■ Problem ■
Each line of the records below needs repeating exactly. Skip the pictures.
BEGIN Data for analysis
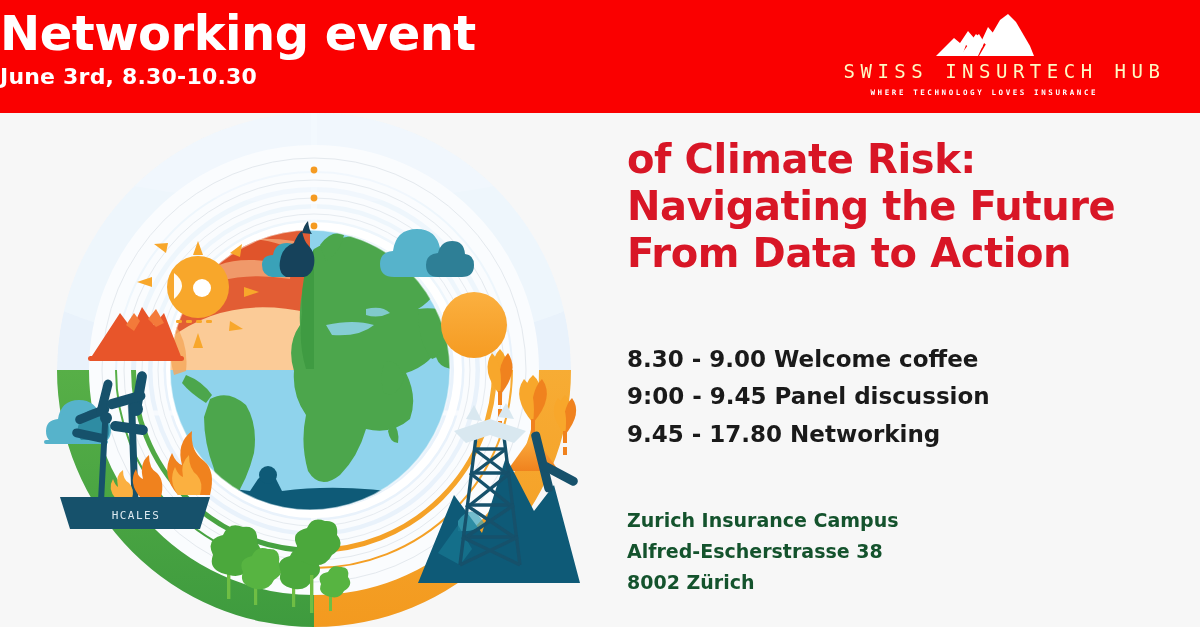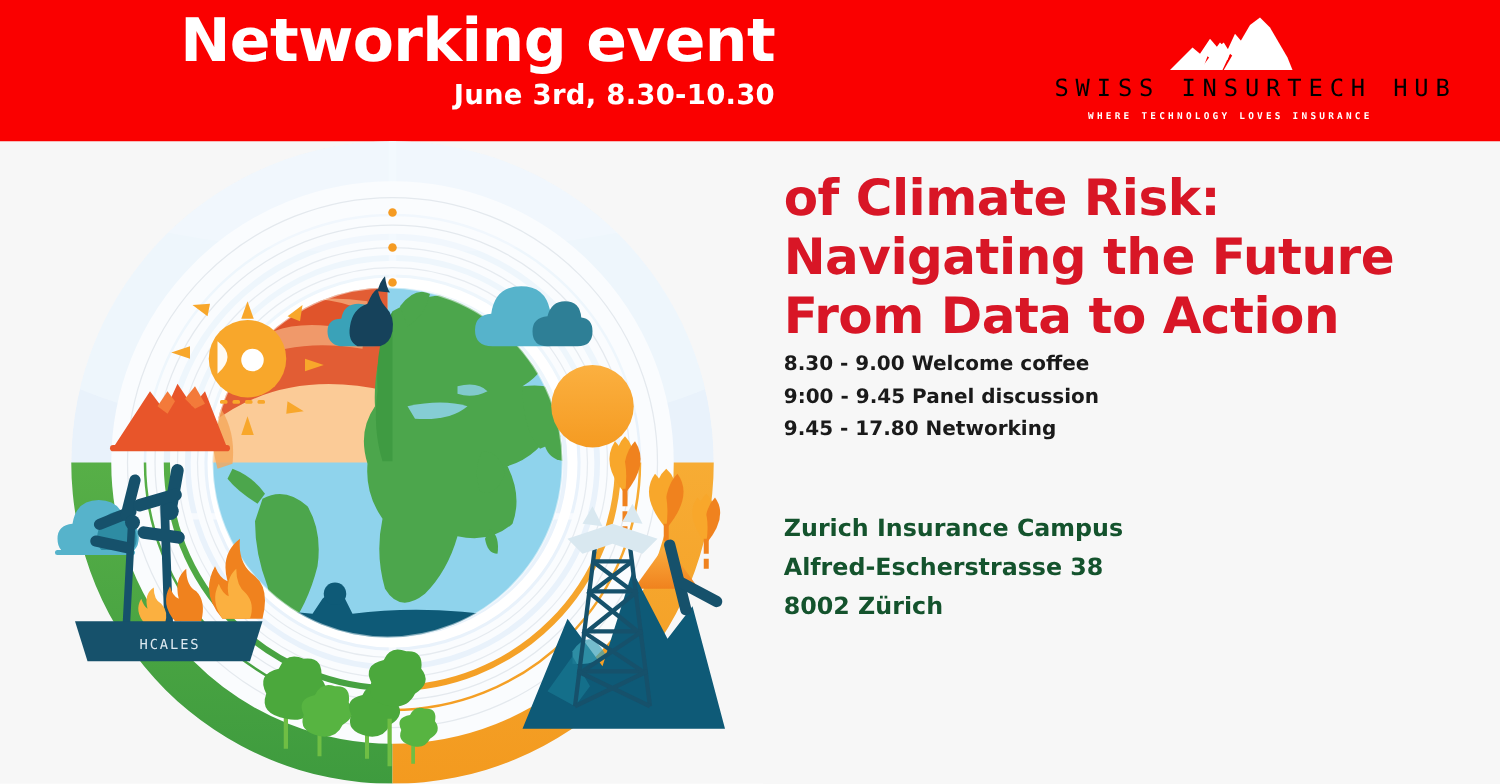--- a/index.html
+++ b/index.html
@@ -21,7 +21,7 @@
   }
   .banner-titles{
     position:absolute; left:0; top:8px; width:620px;
-    text-align:right;
+    text-align:left;
   }
   .banner-title{
     font-family:"DejaVu Sans", sans-serif;

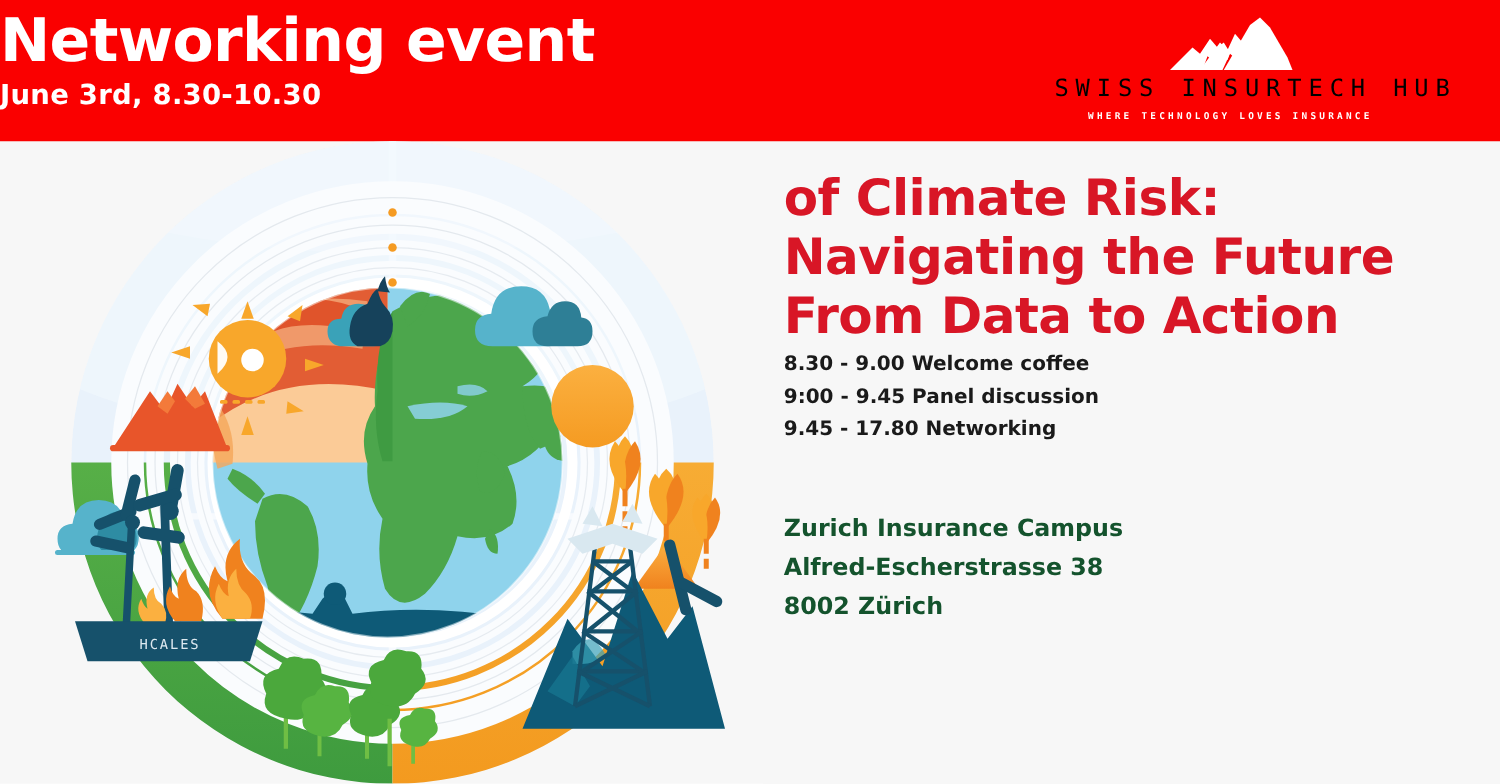--- a/index.html
+++ b/index.html
@@ -46,7 +46,7 @@
     position:absolute; left:0; top:48px; width:290px;
     text-align:center;
     font-family:"DejaVu Sans Mono", monospace;
-    font-size:19px; font-weight:400; color:#000000;
+    font-size:19px; font-weight:400; color:#fef9c3;
     letter-spacing:5.5px; text-indent:5.5px;
     white-space:nowrap;
   }

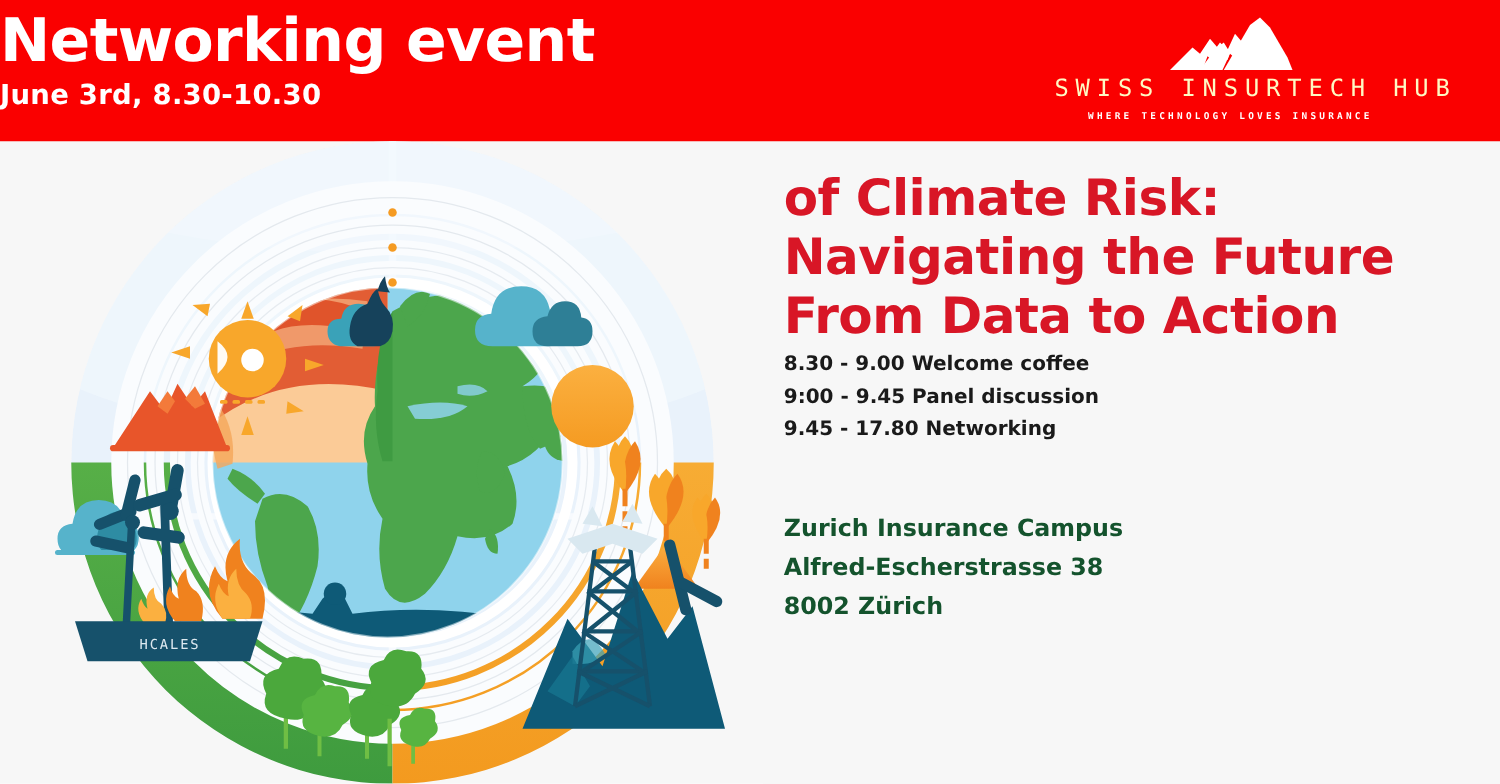--- a/index.html
+++ b/index.html
@@ -71,8 +71,9 @@
   .headline div{ white-space:nowrap; }
 
   .agenda{
-    font-family:"DejaVu Sans", sans-serif;
-    font-size:16px; font-weight:700; color:#1a1a1a;
+    margin-top:63px;
+    font-family:"DejaVu Sans", sans-serif;
+    font-size:23px; font-weight:700; color:#1a1a1a;
     line-height:1.63;
   }
   .venue{

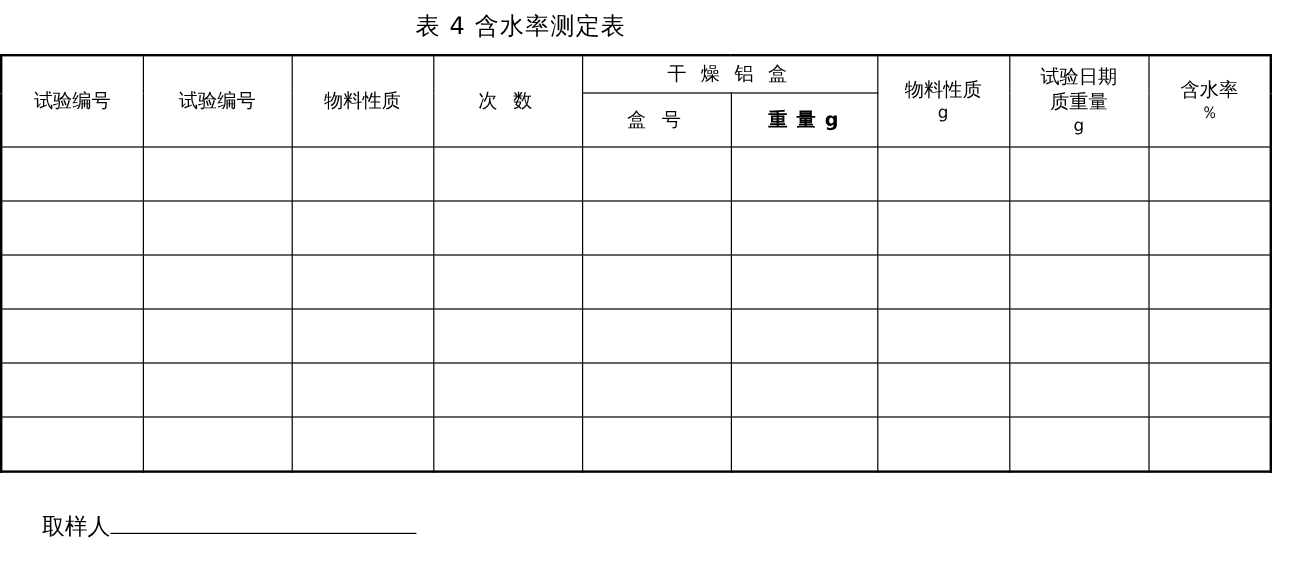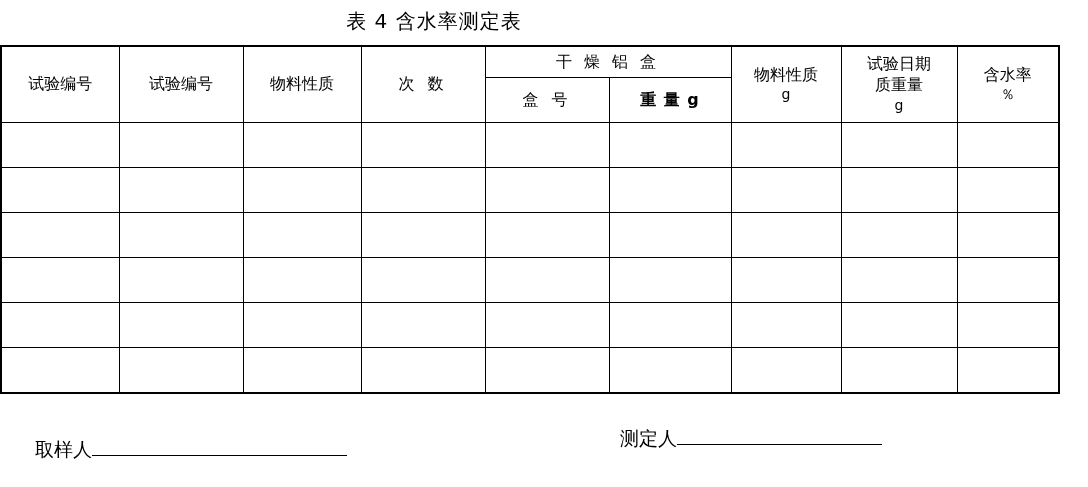--- a/index.html
+++ b/index.html
@@ -78,7 +78,7 @@
     position: absolute;
     white-space: nowrap;
   }
-  .sig-left { left: 35px; top: 0; margin-top: 11px; }
+  .sig-left { left: 35px; top: 0; }
   .sig-right { left: 620px; top: 0; }
   .sig-rule {
     display: inline-block;

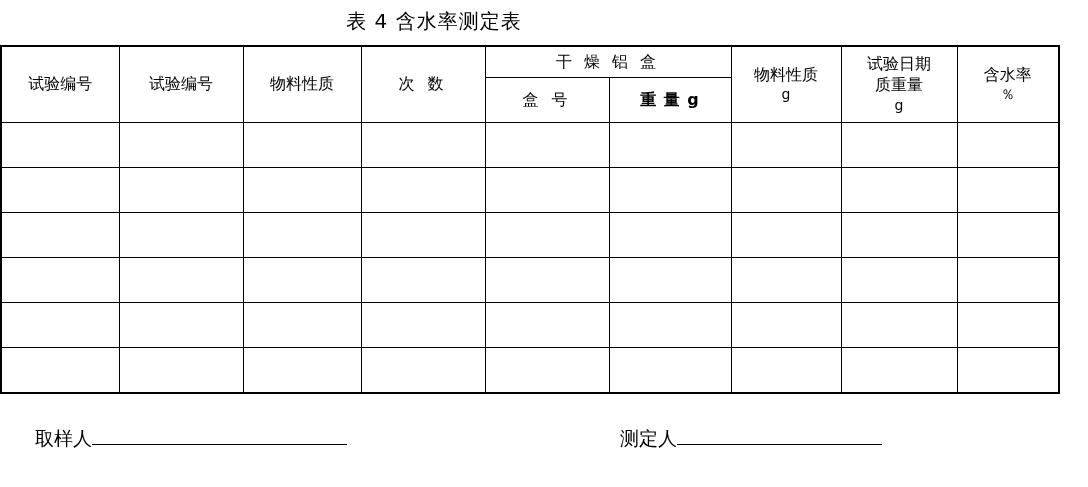--- a/index.html
+++ b/index.html
@@ -207,9 +207,6 @@
     <div class="sig sig-left">
       <span>取样人</span><span class="sig-rule rule-long"></span>
     </div>
-    <div class="sig sig-right">
-      <span>测定人</span><span class="sig-rule rule-short"></span>
-    </div>
   </div>
 
 </div>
END Data for analysis
■ Reply to the task ■
--- a/index.html
+++ b/index.html
@@ -21,7 +21,7 @@
   }
   .banner-titles{
     position:absolute; left:0; top:8px; width:620px;
-    text-align:right;
+    text-align:left;
   }
   .banner-title{
     font-family:"DejaVu Sans", sans-serif;

--- a/index.html
+++ b/index.html
@@ -46,7 +46,7 @@
     position:absolute; left:0; top:48px; width:290px;
     text-align:center;
     font-family:"DejaVu Sans Mono", monospace;
-    font-size:19px; font-weight:400; color:#000000;
+    font-size:19px; font-weight:400; color:#fef9c3;
     letter-spacing:5.5px; text-indent:5.5px;
     white-space:nowrap;
   }

--- a/index.html
+++ b/index.html
@@ -71,8 +71,9 @@
   .headline div{ white-space:nowrap; }
 
   .agenda{
-    font-family:"DejaVu Sans", sans-serif;
-    font-size:16px; font-weight:700; color:#1a1a1a;
+    margin-top:63px;
+    font-family:"DejaVu Sans", sans-serif;
+    font-size:23px; font-weight:700; color:#1a1a1a;
     line-height:1.63;
   }
   .venue{

--- a/index.html
+++ b/index.html
@@ -78,7 +78,7 @@
     position: absolute;
     white-space: nowrap;
   }
-  .sig-left { left: 35px; top: 0; margin-top: 11px; }
+  .sig-left { left: 35px; top: 0; }
   .sig-right { left: 620px; top: 0; }
   .sig-rule {
     display: inline-block;

--- a/index.html
+++ b/index.html
@@ -207,9 +207,6 @@
     <div class="sig sig-left">
       <span>取样人</span><span class="sig-rule rule-long"></span>
     </div>
-    <div class="sig sig-right">
-      <span>测定人</span><span class="sig-rule rule-short"></span>
-    </div>
   </div>
 
 </div>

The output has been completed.